Assim, no caso de uma gravidez em que se descobre que a gestante tem um cancro no útero, mortal se a gravidez for levada a termo – isto é, se causar a morte da mulher antes da viabilidade do feto -, a maioria dos teólogos afirma que é uma escolha «moral» o aborto «indirecto», isto é, remover o útero (mas não o feto/embrião e o tumor) para evitar a morte da gestante, não obstante a consequência colateral da morte do feto.
O problema de aplicação deste efeito duplo ou aborto «indirecto» em casos que para qualquer outra pessoa pareceriam óbvios, é evidente na gravidez ectópica, bastante frequente infelizmente, sendo a causa principal de morte de mulheres durante o primeiro trimestre de gravidez. Em cada 40-100 gravidezes ocorre uma gravidez ectópica, uma gravidez extra-uterina, frequentemente uma gravidez em que o embrião se fixa nas trompas de Falópio. Este embrião não tem qualquer hipótese de sobrevivência e a mulher corre risco certo de morte se não abortar espontaneamente antes de o embrião crescer o suficiente para provocar a ruptura da trompa.
Uma vez que a Igreja Católica não tem instruções oficiais sobre que tratamentos são lícitos ou ilícitos neste caso existem duas interpretações possíveis. A mais «progressista» exige que a gestante «respeite a vida do filho» e como tal os tratamentos «directos», que envolvem a administração de um mero comprimido ou uma pequena incisão no umbigo e subsequente remoção do feto da trompa, são proibidas. Para ser possível aplicar o «duplo efeito» numa gravidez ectópica, um médico católico «progressista» deve proceder à ablação da trompa onde está implantado o embrião, que envolve uma cirurgia demorada e complexa. Ou seja, é indispensável sujeitar a gestante a uma mutilação e cirurgia desnecessárias apenas para satisfazer as convolutas (i)moralidades católicas.
A maioria dos bioéticos, reconhece que este efeito dupo é uma falácia já que «A distinção entre efeito directo intencional e efeito indirecto é um artíficio. Não podemos evitar responsabilidade simplesmente dirigindo a nossa intenção para um efeito em vez do outro. Se prevemos ambos os efeitos devemos assumir responsabilidade por todos os efeitos prevísiveis das nossas acções».

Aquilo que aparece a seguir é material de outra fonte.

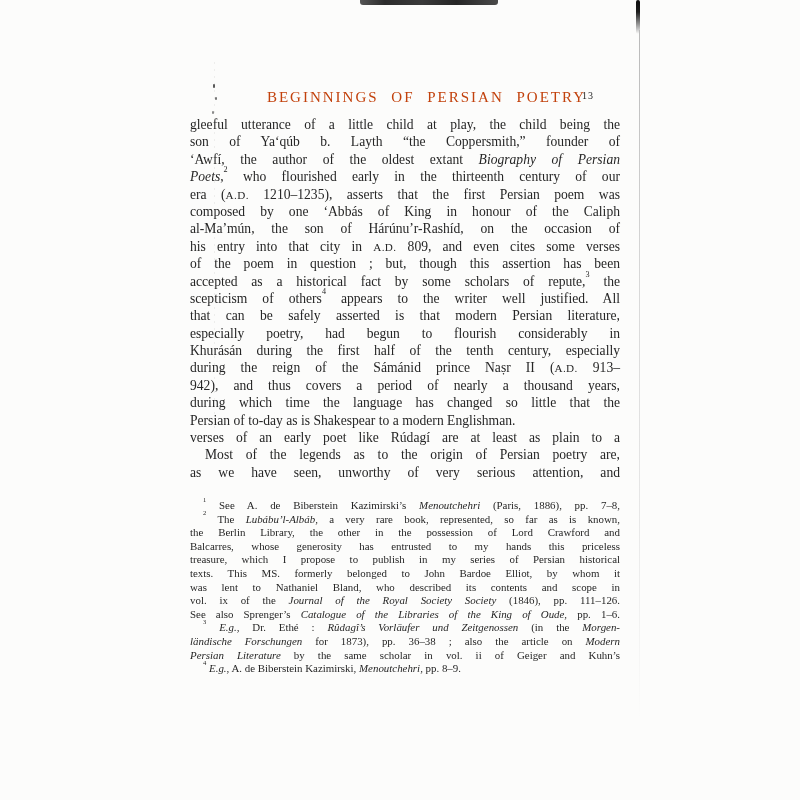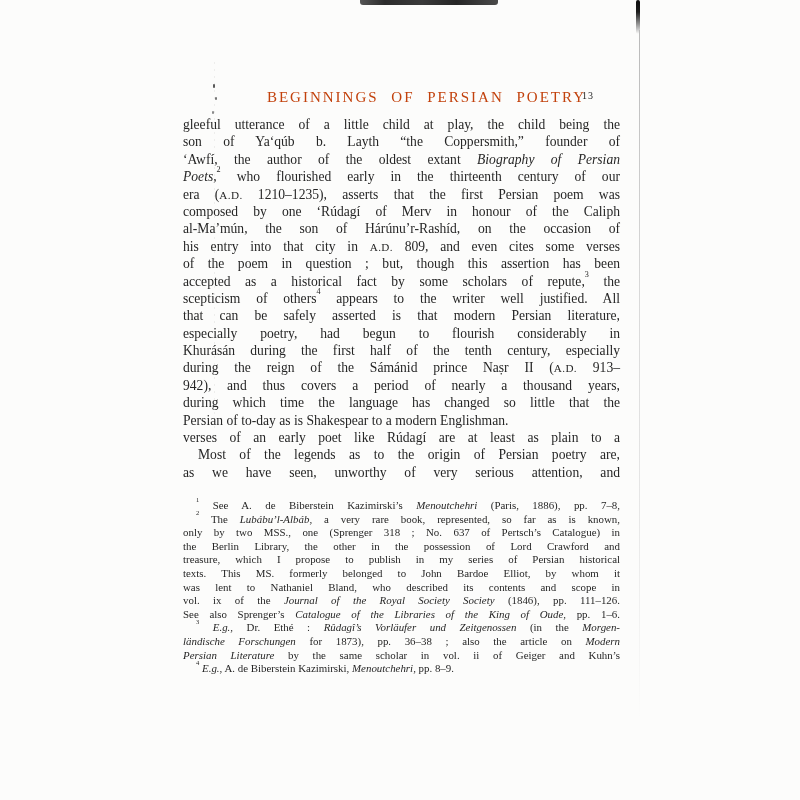"gleeful utterance of a little" .line { margin-left: none -> 7px }
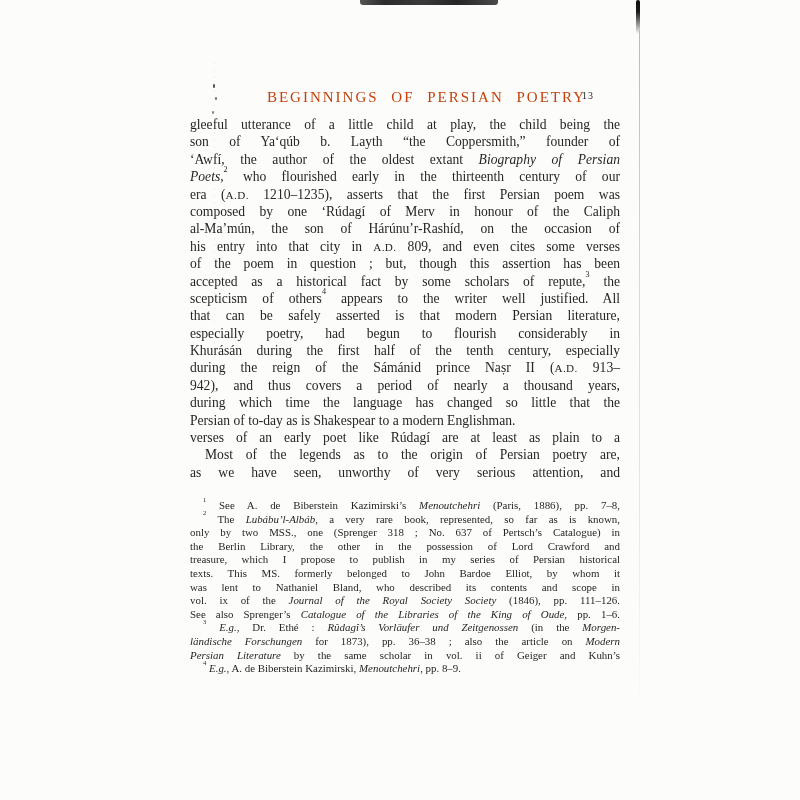"composed by one ‘Rúdagí of" div.line { text: Rúdagí of Merv -> Abbás of King }
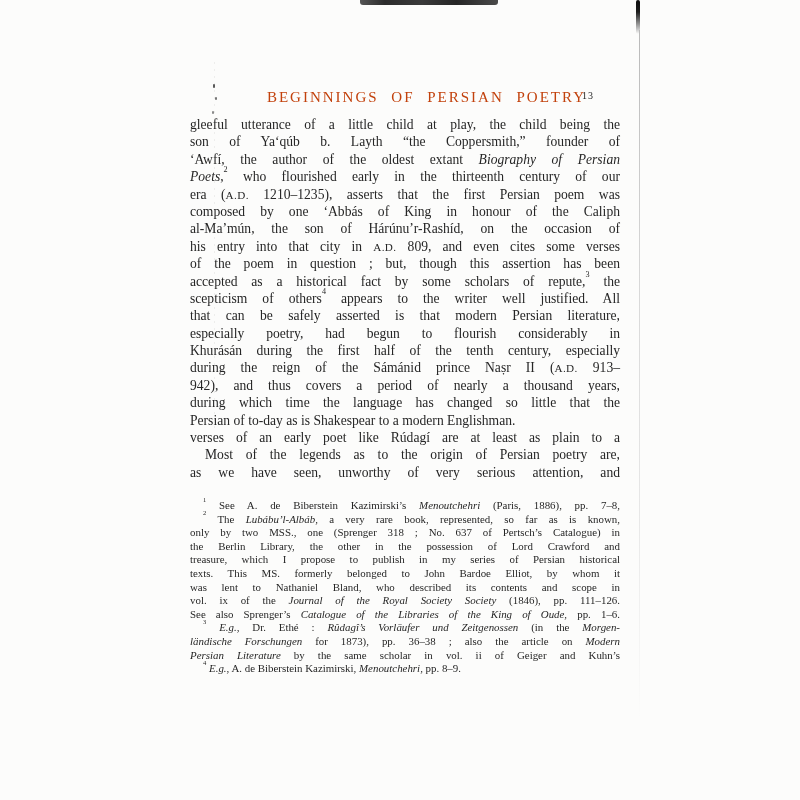"only by two MSS., one" div.line { html: <div>only by two MSS., one (Sprenger 318 ; No. 637 of Pertsch’s Catalogue) in</div> -> none }
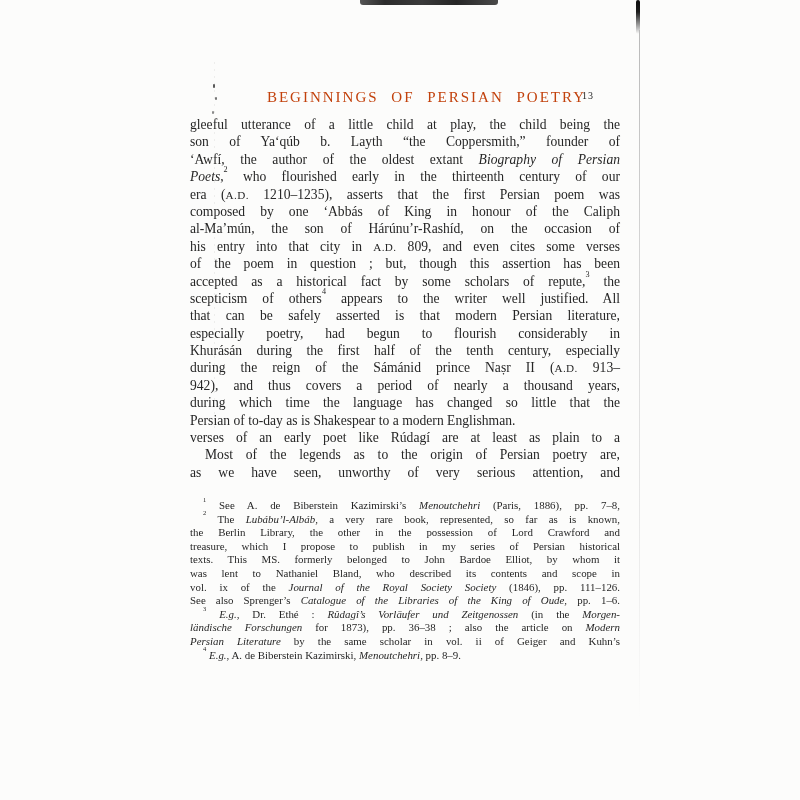"Balcarres, whose generosity has" div.line { html: none -> <div>Balcarres, whose generosity has entrusted to my hands this priceless</div> }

De qualquer forma a moralidade do duplo efeito é a interpretação «progressista». A interpretação tradicional, em vigor, por exemplo, até muito recentemente no Chile*, baseada numa versão do princípio do século da Enciclopédia Católica, afirma categoricamente que é ilícita qualquer intervenção numa gravidez ectópica, embora reconheça que o embrião é «um agressor injusto»: por muito que «pareça desejável salvar a vida da mãe», o efeito negativo (matar o embrião) é o meio de obter o positivo (salvar a mãe).
* Em 18 de Janeirode 2007, a Câmara de Deputados chilenos declarou admíssivel um projecto de lei apresentado por deputados do PS-PPD-PRSD que pretendia suavizar as draconianas e católicas leis sobre o aborto no Chile, país em que este era ilegal em qualquer circunstância, mesmo para salvar a vida da mulher.
De facto, o aborto foi declarado ilegal no Chile em 1874, na sequência da declaração por Pio IX da imoralidade do aborto, que passou a ser desde 1869 um pecado merecedor de excomunhão automática.
Em 1931 foi criada uma excepção que permitia o aborto terapêutico, o Codigo Sanitario, que foi revogada em 1989 pelo católico exemplar Augusto Pinochet, um reconhecido defensor incondicional da vida.
A partir de 1989 e até Bachelet ter conseguido vencer a oposição da ICAR local, em caso de gravidez ectópica a lei exigia que o feto morresse – o destino certo de uma implantação fora do útero – ou a trompa rebentasse antes de esta poder ser removida (isto se a mulher não tivesse morrido entretanto).